I need to implement a DB of tracking numbers. The tracking numbers table could potentially contain billions of records during its lifetime so an archive database should be implemented to improve future performance and maintenance costs.

I'm thinking of prepending the year in the tracking number, say 2019-XXX for all tracking numbers in the year 2019, then 2020-XXX for the year 2020 and so on.

The tracking numbers are then stored on their respective year table e.g., TrackingNumbers_2019, TrackingNumbers_2020, and so on.

Every new year, the previous year's table will be dropped from the "active" DB then moved to an "archive" DB. The archive DB will be rarely queried. It will be on a lower-end machine with read-only mode. It will contain all previous years data.

Now in case somebody wants to search for a specific tracking number, the application will determine which DB/table it's going to look on based from the year prefix. E.g., If the current year is 2019, then a search for 2019-XXX will lookup the active DB, but a search for 2018-XXX will lookup the archive db.

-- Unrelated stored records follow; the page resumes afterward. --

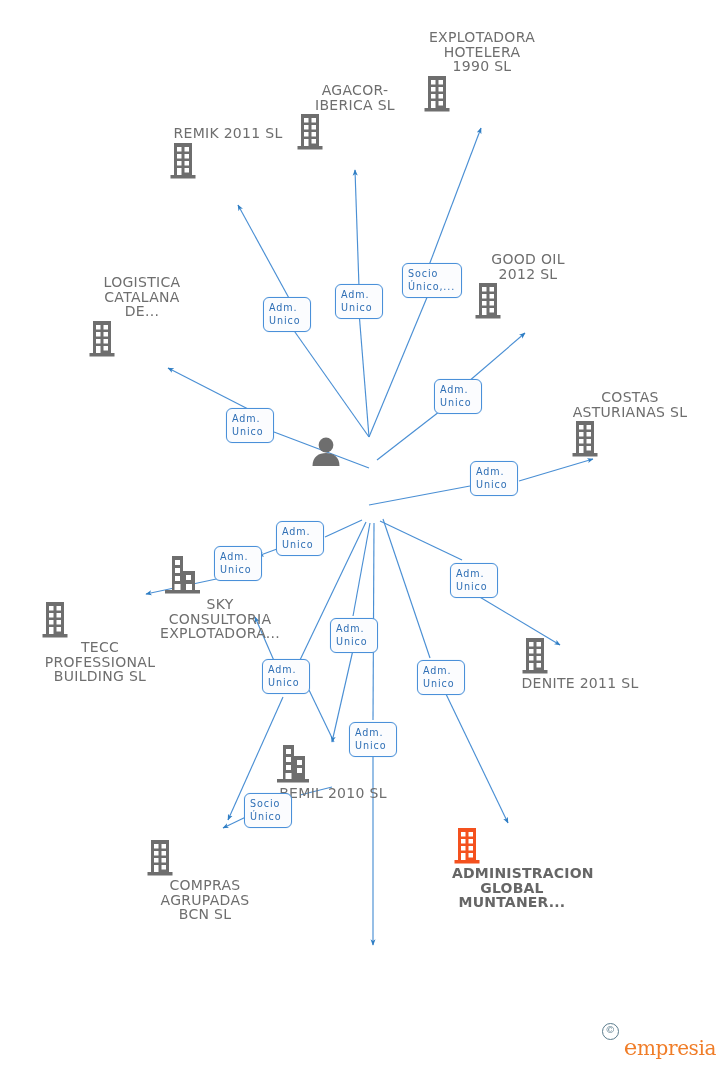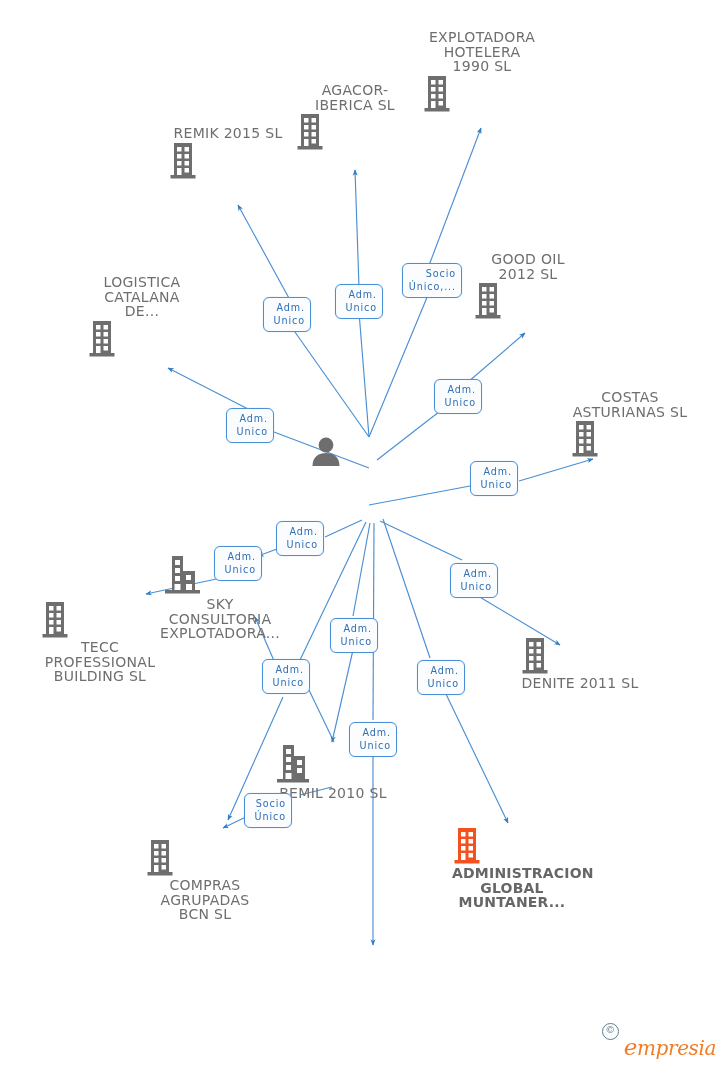--- a/index.html
+++ b/index.html
@@ -27,37 +27,37 @@
   
   .rel{
     position:absolute;
     border:1.3px solid #4a90d9;
     border-radius:6px;
     background:#fbfcfe;
     color:#2f6fb5;
     font-size:9.6px;
     line-height:13px;
     letter-spacing:.9px;
-    text-align:right;
+    text-align:left;
     padding:3px 5px 4px 5px;
     box-sizing:border-box;
     white-space:pre-line;
     box-shadow:0 0 0 .5px rgba(74,144,217,.12);
   }
 
   
   #logo{position:absolute;right:12px;bottom:10px;display:flex;align-items:center;gap:5px;}
   #logo .c{
     width:15px;height:15px;border:1.6px solid #5b7c8d;border-radius:50%;
     color:#5b7c8d;font-size:10px;line-height:12px;text-align:center;
     font-family:"DejaVu Serif","Liberation Serif",serif;
   }
   #logo .word{
     font-family:"DejaVu Serif","Liberation Serif",serif;
-    font-style:italic;font-size:20px;color:#f07d28;letter-spacing:-.4px;margin-top:32px;
+    font-size:20px;color:#f07d28;letter-spacing:-.4px;margin-top:32px;
   }
   #logo .word .e{color:#f07d28;font-size:23px;}
 </style>
 </head>
 <body>
 
 <div id="graph">
 
   <svg class="edges" viewBox="0 0 728 1070">
     <defs>
@@ -105,21 +105,21 @@
 
       <line x1="383" y1="519" x2="430" y2="658"></line>
       <line x1="445" y1="692" x2="508" y2="823" marker-end="url(#arrow)"></line>
 
       <line x1="300" y1="795" x2="332" y2="787"></line>
       <line x1="250" y1="815" x2="223" y2="828" marker-end="url(#arrow)"></line>
     </g>
   </svg>
 
   <div class="node" style="left:168px;top:126px;width:120px;">
-    <div class="caption">REMIK 2015 SL</div>
+    <div class="caption">REMIK 2011 SL</div>
     <span class="bldg">
       <svg width="30" height="40" viewBox="0 0 30 40" aria-hidden="true">
         <rect x="6" y="2" width="18" height="32" fill="#6e6e6e"></rect>
         <rect x="2.5" y="34" width="25" height="3.5" fill="#6e6e6e"></rect>
         <rect x="9" y="6" width="4.5" height="4.5" fill="#fff"></rect>
           <rect x="16.5" y="6" width="4.5" height="4.5" fill="#fff"></rect>
         <rect x="9" y="13" width="4.5" height="4.5" fill="#fff"></rect>
           <rect x="16.5" y="13" width="4.5" height="4.5" fill="#fff"></rect>
         <rect x="9" y="20" width="4.5" height="4.5" fill="#fff"></rect>
           <rect x="16.5" y="20" width="4.5" height="4.5" fill="#fff"></rect>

Do you think this design is sound or is there a better way?

Best Answer

I wouldn't normally prefix the tracking number with a year, instead I would have a separate field with a date in it. This way you can use BIGINT and the indexing would go a little faster than using something like VARCHAR. If having the year in it is better for human reading, then the application can always display those two numbers together. BIGINT can store more than 9 quintillion values, assuming you only use positive numbers. This could mean that depending on your equipment and performance, you might not need to archive but every few years, instead of every year.